Preparo-me para ainda mais uma travessia e, como demorasse o sinal, troco olhares com uma moça do outro lado e me vejo suspenso. Olhos muito pretos, tão pretos quanto vivos e grandes, olhar curioso, animado, desses que perscrutam à procura de algo. O quê? Qualquer coisa de diferente, beleza gritante porque discreta, cuja luz que deles advém possa iluminar e tirar-lhe o pudor discreto, adotado apenas para melhor se esconder em plena luz.
Desenconstrei de seus nossos olhos com marcada dificuldade para melhor admirar o desenho todo. O cabelo em franja cobre-lhe parte da testa e se presta, com isso, ao papel de moldura para os olhos, aqueles mesmos que descrevi logo agora. Olhando-os de novo os percebi num olhar de soslaio que conferia ao seu rosto delicadezas que seduzem os incautos com promessas. Combinando-se isto à pele parda e às tatuagens que se multiplicavam a cada vez que nova parte do corpo era revelada pelo vestido folgado que balançava sobre seu corpo, tinha-se, ali, a perfeita sedução do tango, que nada mais é que sua constante insinuação.

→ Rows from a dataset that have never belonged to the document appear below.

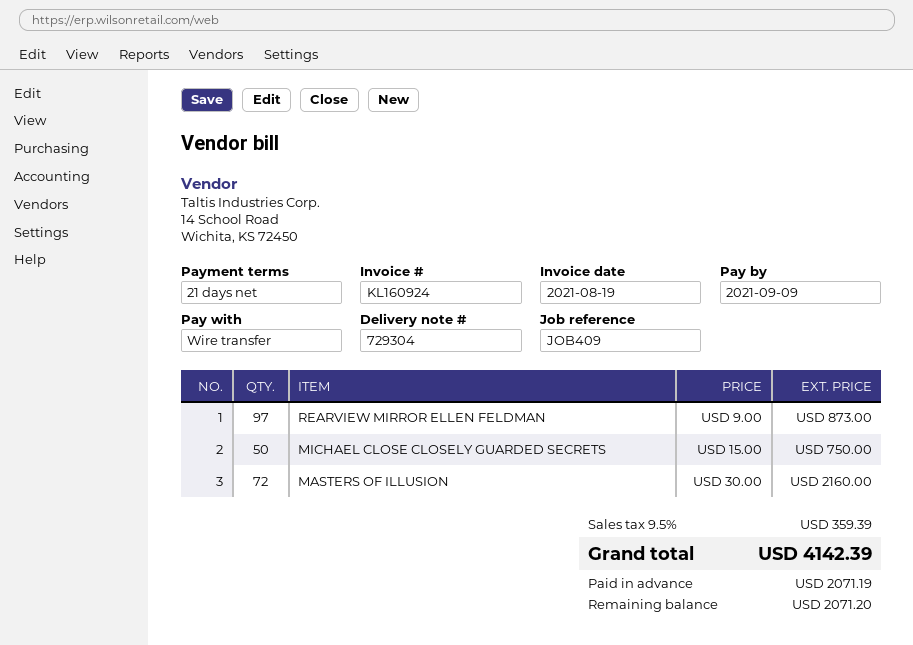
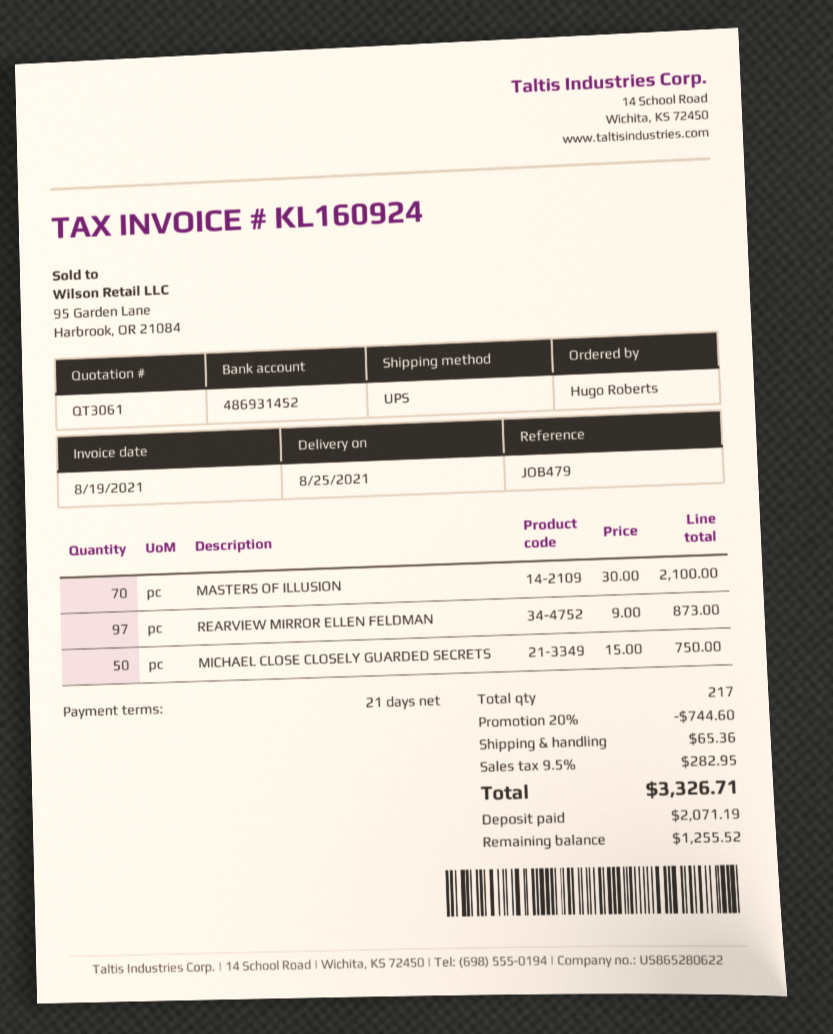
reference: JOB409 -> JOB479
MASTERS OF ILLUSION: 72 x 30.00 = 2160.00 -> 70 x 30.00 = 2100.00
discount: none -> 20% = 744.60
shipping: none -> 65.36
tax: 9.5% = 359.39 -> 9.5% = 282.95
total: 4142.39 -> 3326.71
balance: 2071.20 -> 1255.52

Sinal fechado, atravessamento autorizado (embora o real atravessamento já tivesse sido realizado) olhos ainda entrelaçados, buscando adivinhar qualquer coisa no outro – e minha vergonha da antecipação de que algo em mim havia sido encontrado não foi mais forte do que minha curiosidade para com a buscadora. Mirava a ponta de seu nariz quando percebi que seus lábios se abriram num lento, mas alegre sorriso, que não entregavam nenhuma vergonha ou mesmo quaisquer sinais de desconforto. Acostumada a ser vista? Alegria com o mútuo interesse? Prática constante de flerte? Impossível decifrar, ignóbil querer saber dado que o quase da descoberta é sempre melhor do que a certeza de qualquer resposta.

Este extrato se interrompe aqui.